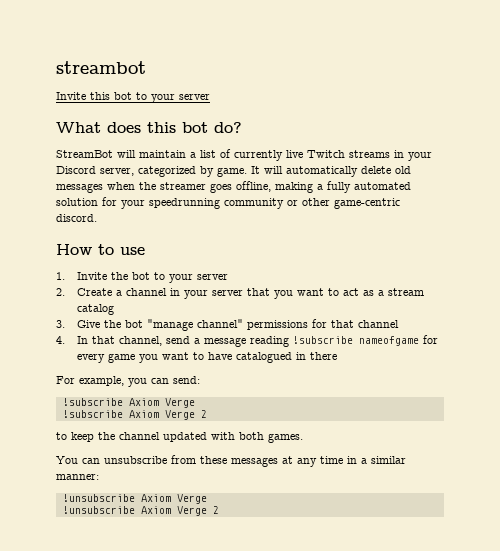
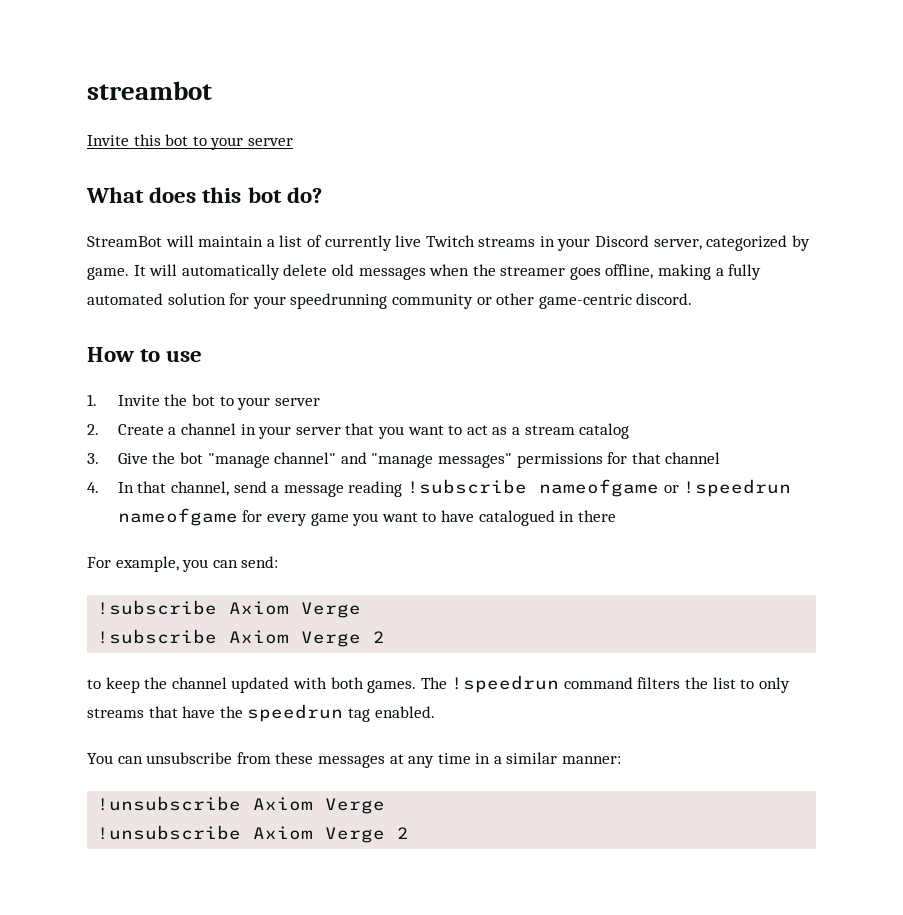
(244, 323) none -> [340,452,512,468] and "manage messages"
(420, 341) none -> [663,479,792,497] [117,508,238,526] or !speedrun nameofgame
(303, 438) none -> [420,675,790,693] [87,704,435,722] The !speedrun command filters the list to only streams that have the speedrun tag enabled.

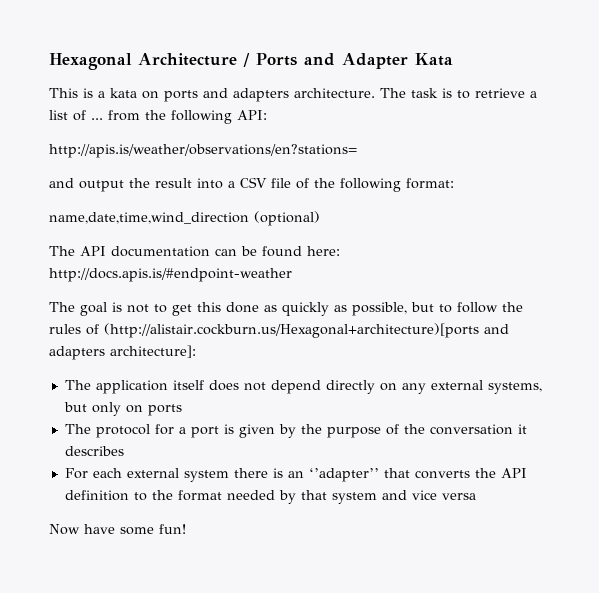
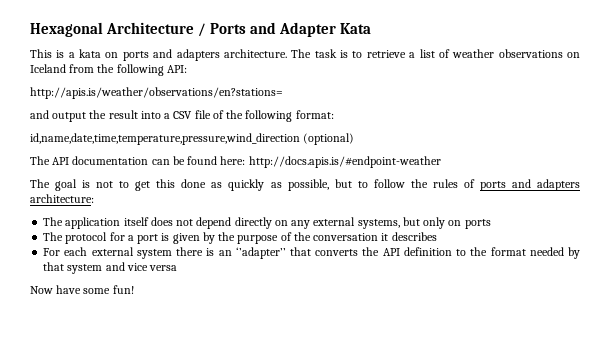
[91,118,103,120] ... -> [452,49,580,58] [30,64,66,73] weather observations on Iceland
[49,212,249,224] name,date,time,wind_direction -> [30,133,300,145] id,name,date,time,temperature,pressure,wind_direction
[104,323,509,338] [49,345,196,360] (http://alistair.cockburn.us/Hexagonal+architecture)[ports and adapters architecture]: -> [479,179,581,191] [30,194,94,203] ports and adapters architecture:

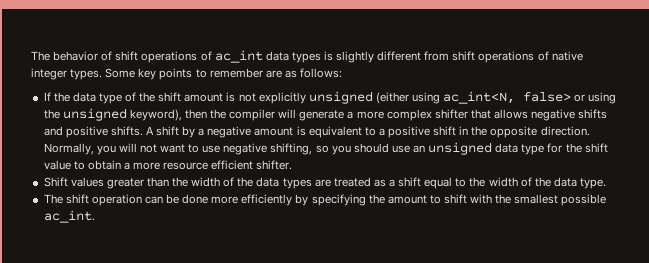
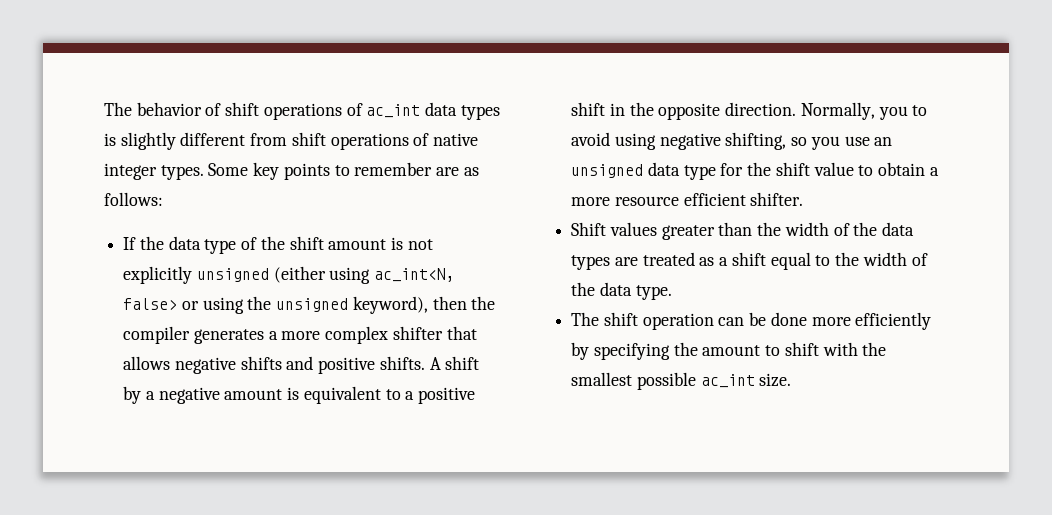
[278,109,345,121] will generate -> [193,329,264,344] generates
[118,143,221,153] will not want to use -> [912,105,928,116] [571,132,656,150] to avoid using
[353,143,389,153] should -> (840, 143) none
[43,210,95,223] ac_int. -> [700,373,792,388] ac_int size.

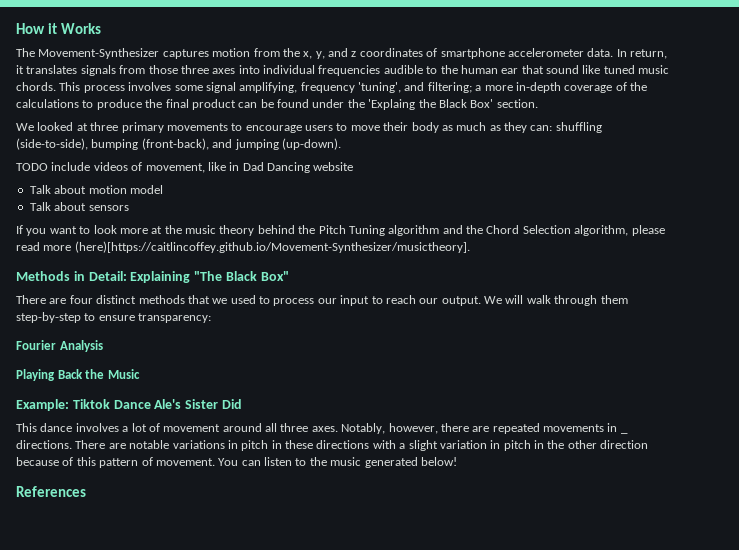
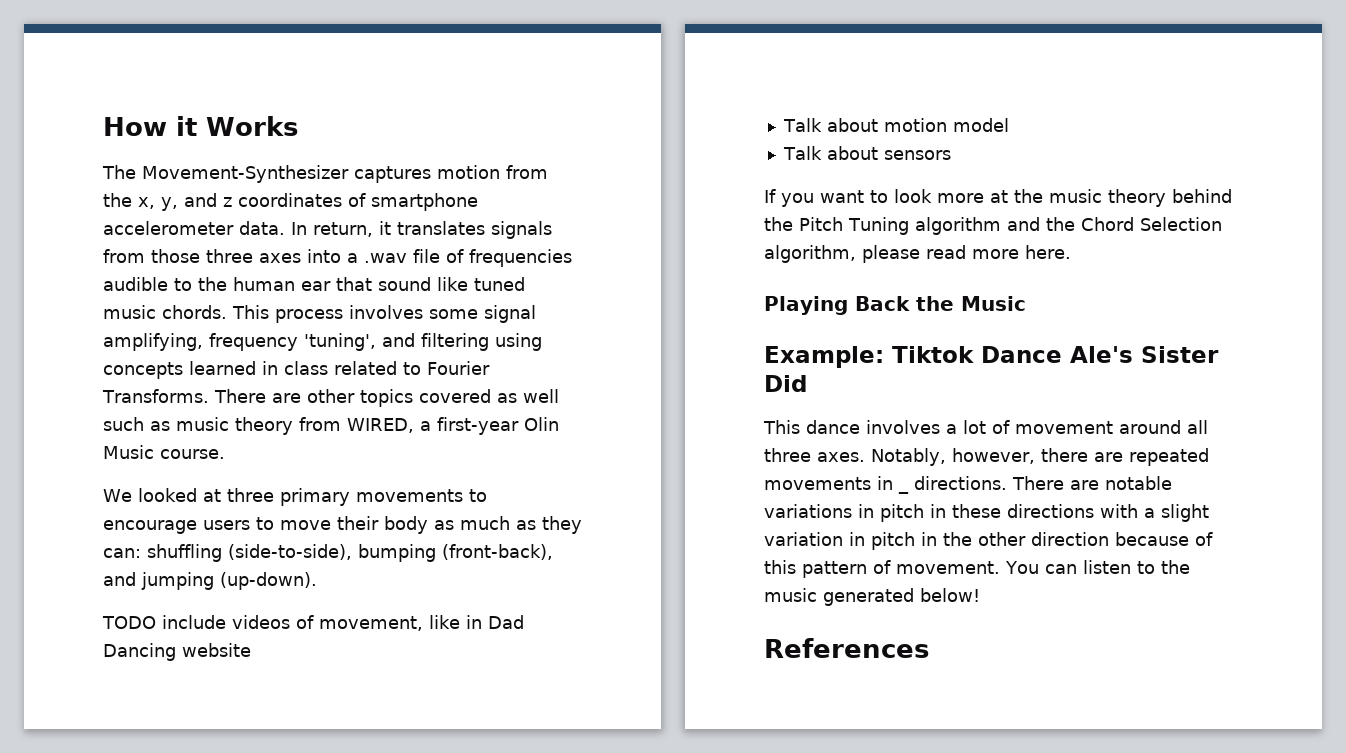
[263,65,315,74] individual -> [347,249,464,263] a .wav file of
[427,82,647,93] [16,99,538,110] filtering; a more in-depth coverage of the calculations to produce the final product can be found under the 'Explaing the Black Box' section. -> [421,333,542,351] [103,361,490,379] [102,389,559,407] [103,417,559,435] [103,445,225,459] filtering using concepts learned in class related to Fourier Transforms. There are other topics covered as well such as music theory from WIRED, a first-year Olin Music course.
[74,241,470,253] [16,271,289,283] [16,295,628,306] [16,312,212,323] [16,340,103,352] (here)[https://caitlincoffey.github.io/Movement-Synthesizer/musictheory]. // Methods in Detail: Explaining "The Black Box" // There are four distinct methods that we used to process our input to reach our output. We will walk through them step-by-step to ensure transparency: // Fourier Analysis -> [1025,245,1071,259] here.

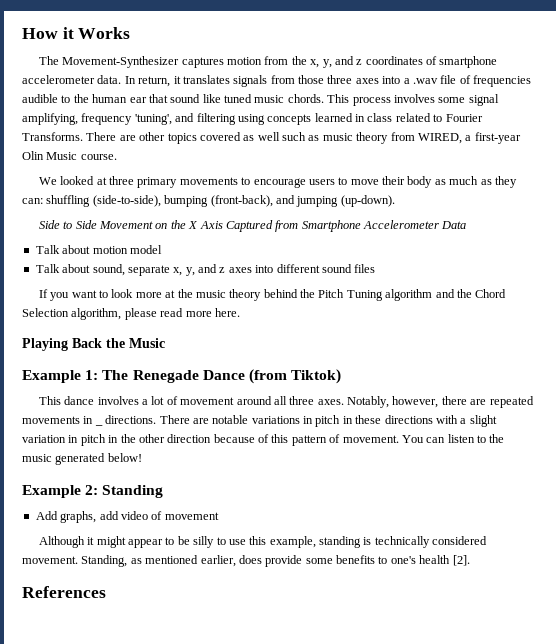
[102,615,524,631] [103,643,251,661] TODO include videos of movement, like in Dad Dancing website -> [38,220,467,232] Side to Side Movement on the X Axis Captured from Smartphone Accelerometer Data
[883,150,951,160] sensors -> [92,264,376,276] sound, separate x, y, and z axes into different sound files
[764,346,1219,368] [764,375,807,392] Example: Tiktok Dance Ale's Sister Did -> [22,369,342,384] Example 1: The Renegade Dance (from Tiktok)
(980, 595) none -> [22,485,164,498] [35,511,219,523] [38,536,488,548] [22,555,470,567] // Example 2: Standing // Add graphs, add video of movement // Although it might appear to be silly to use this example, standing is technically considered movement. Standing, as mentioned earlier, does provide some benefits to one's health [2].

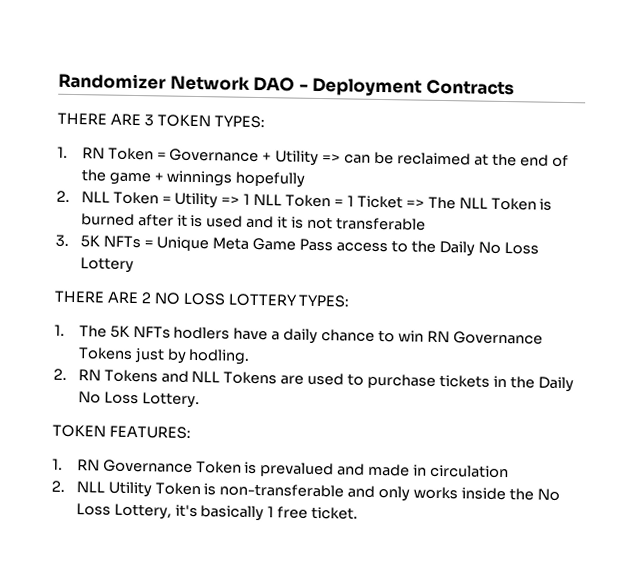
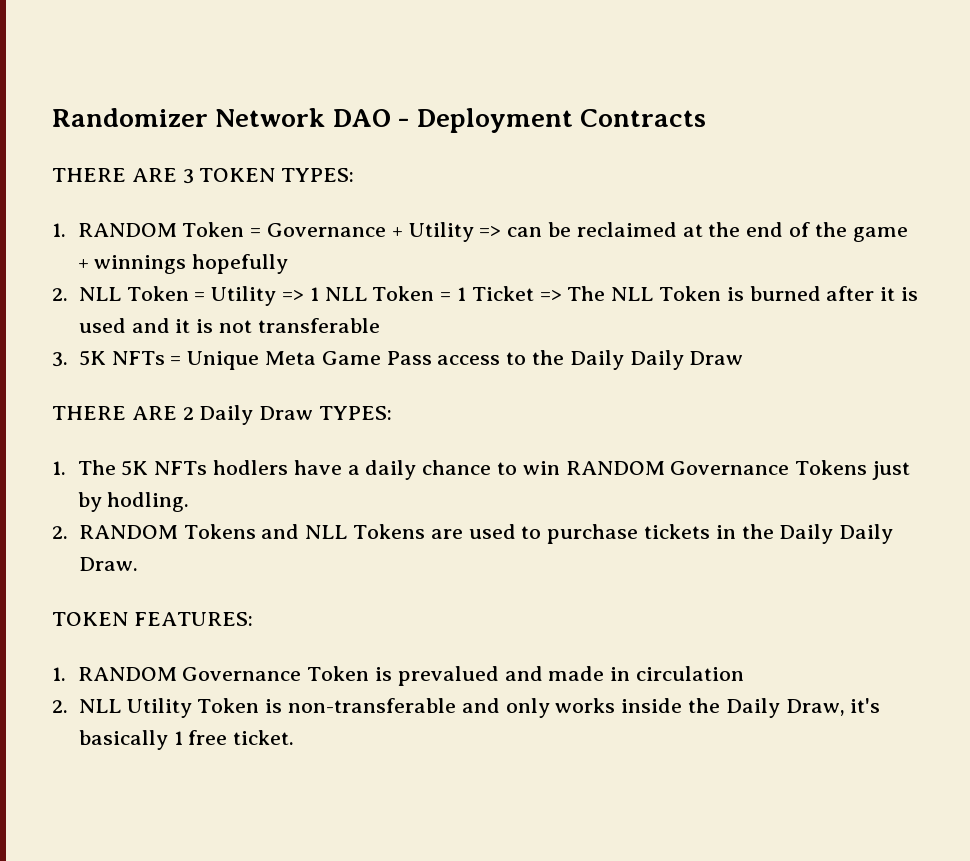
[81,147,105,159] RN -> [77,223,177,237] RANDOM
[477,241,539,255] [79,257,134,273] No Loss Lottery -> [629,350,744,370] Daily Draw
[153,292,297,307] NO LOSS LOTTERY -> [199,405,314,425] Daily Draw
[426,330,450,343] RN -> [565,461,665,475] RANDOM
[77,369,101,381] RN -> [78,525,178,539] RANDOM
[77,391,200,409] No Loss Lottery. -> [839,524,894,544] [78,557,138,571] Daily Draw.
[76,459,100,471] RN -> [77,667,177,681] RANDOM
[536,488,560,501] [75,503,172,520] No Loss Lottery, -> [725,698,845,718] Daily Draw,

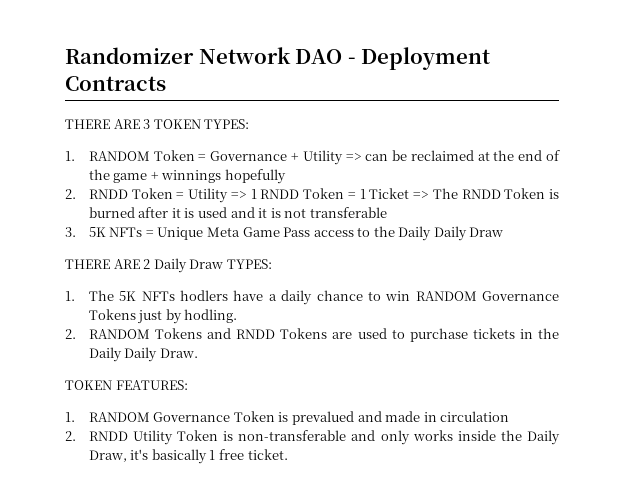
[78,287,121,301] NLL -> [88,189,128,199] RNDD
[324,287,367,301] NLL -> [260,189,300,199] RNDD
[611,287,654,301] NLL -> [461,189,501,199] RNDD
[305,525,348,539] NLL -> [236,329,276,339] RNDD
[78,699,121,713] NLL -> [88,431,128,441] RNDD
· · · ·
- The problem
Could you retype all the entries exactly, skipping the pictures?

- Response
(244, 323) none -> [340,452,512,468] and "manage messages"
(420, 341) none -> [663,479,792,497] [117,508,238,526] or !speedrun nameofgame
(303, 438) none -> [420,675,790,693] [87,704,435,722] The !speedrun command filters the list to only streams that have the speedrun tag enabled.

[91,118,103,120] ... -> [452,49,580,58] [30,64,66,73] weather observations on Iceland
[49,212,249,224] name,date,time,wind_direction -> [30,133,300,145] id,name,date,time,temperature,pressure,wind_direction
[104,323,509,338] [49,345,196,360] (http://alistair.cockburn.us/Hexagonal+architecture)[ports and adapters architecture]: -> [479,179,581,191] [30,194,94,203] ports and adapters architecture:

[278,109,345,121] will generate -> [193,329,264,344] generates
[118,143,221,153] will not want to use -> [912,105,928,116] [571,132,656,150] to avoid using
[353,143,389,153] should -> (840, 143) none
[43,210,95,223] ac_int. -> [700,373,792,388] ac_int size.

[263,65,315,74] individual -> [347,249,464,263] a .wav file of
[427,82,647,93] [16,99,538,110] filtering; a more in-depth coverage of the calculations to produce the final product can be found under the 'Explaing the Black Box' section. -> [421,333,542,351] [103,361,490,379] [102,389,559,407] [103,417,559,435] [103,445,225,459] filtering using concepts learned in class related to Fourier Transforms. There are other topics covered as well such as music theory from WIRED, a first-year Olin Music course.
[74,241,470,253] [16,271,289,283] [16,295,628,306] [16,312,212,323] [16,340,103,352] (here)[https://caitlincoffey.github.io/Movement-Synthesizer/musictheory]. // Methods in Detail: Explaining "The Black Box" // There are four distinct methods that we used to process our input to reach our output. We will walk through them step-by-step to ensure transparency: // Fourier Analysis -> [1025,245,1071,259] here.

[102,615,524,631] [103,643,251,661] TODO include videos of movement, like in Dad Dancing website -> [38,220,467,232] Side to Side Movement on the X Axis Captured from Smartphone Accelerometer Data
[883,150,951,160] sensors -> [92,264,376,276] sound, separate x, y, and z axes into different sound files
[764,346,1219,368] [764,375,807,392] Example: Tiktok Dance Ale's Sister Did -> [22,369,342,384] Example 1: The Renegade Dance (from Tiktok)
(980, 595) none -> [22,485,164,498] [35,511,219,523] [38,536,488,548] [22,555,470,567] // Example 2: Standing // Add graphs, add video of movement // Although it might appear to be silly to use this example, standing is technically considered movement. Standing, as mentioned earlier, does provide some benefits to one's health [2].

[81,147,105,159] RN -> [77,223,177,237] RANDOM
[477,241,539,255] [79,257,134,273] No Loss Lottery -> [629,350,744,370] Daily Draw
[153,292,297,307] NO LOSS LOTTERY -> [199,405,314,425] Daily Draw
[426,330,450,343] RN -> [565,461,665,475] RANDOM
[77,369,101,381] RN -> [78,525,178,539] RANDOM
[77,391,200,409] No Loss Lottery. -> [839,524,894,544] [78,557,138,571] Daily Draw.
[76,459,100,471] RN -> [77,667,177,681] RANDOM
[536,488,560,501] [75,503,172,520] No Loss Lottery, -> [725,698,845,718] Daily Draw,

[78,287,121,301] NLL -> [88,189,128,199] RNDD
[324,287,367,301] NLL -> [260,189,300,199] RNDD
[611,287,654,301] NLL -> [461,189,501,199] RNDD
[305,525,348,539] NLL -> [236,329,276,339] RNDD
[78,699,121,713] NLL -> [88,431,128,441] RNDD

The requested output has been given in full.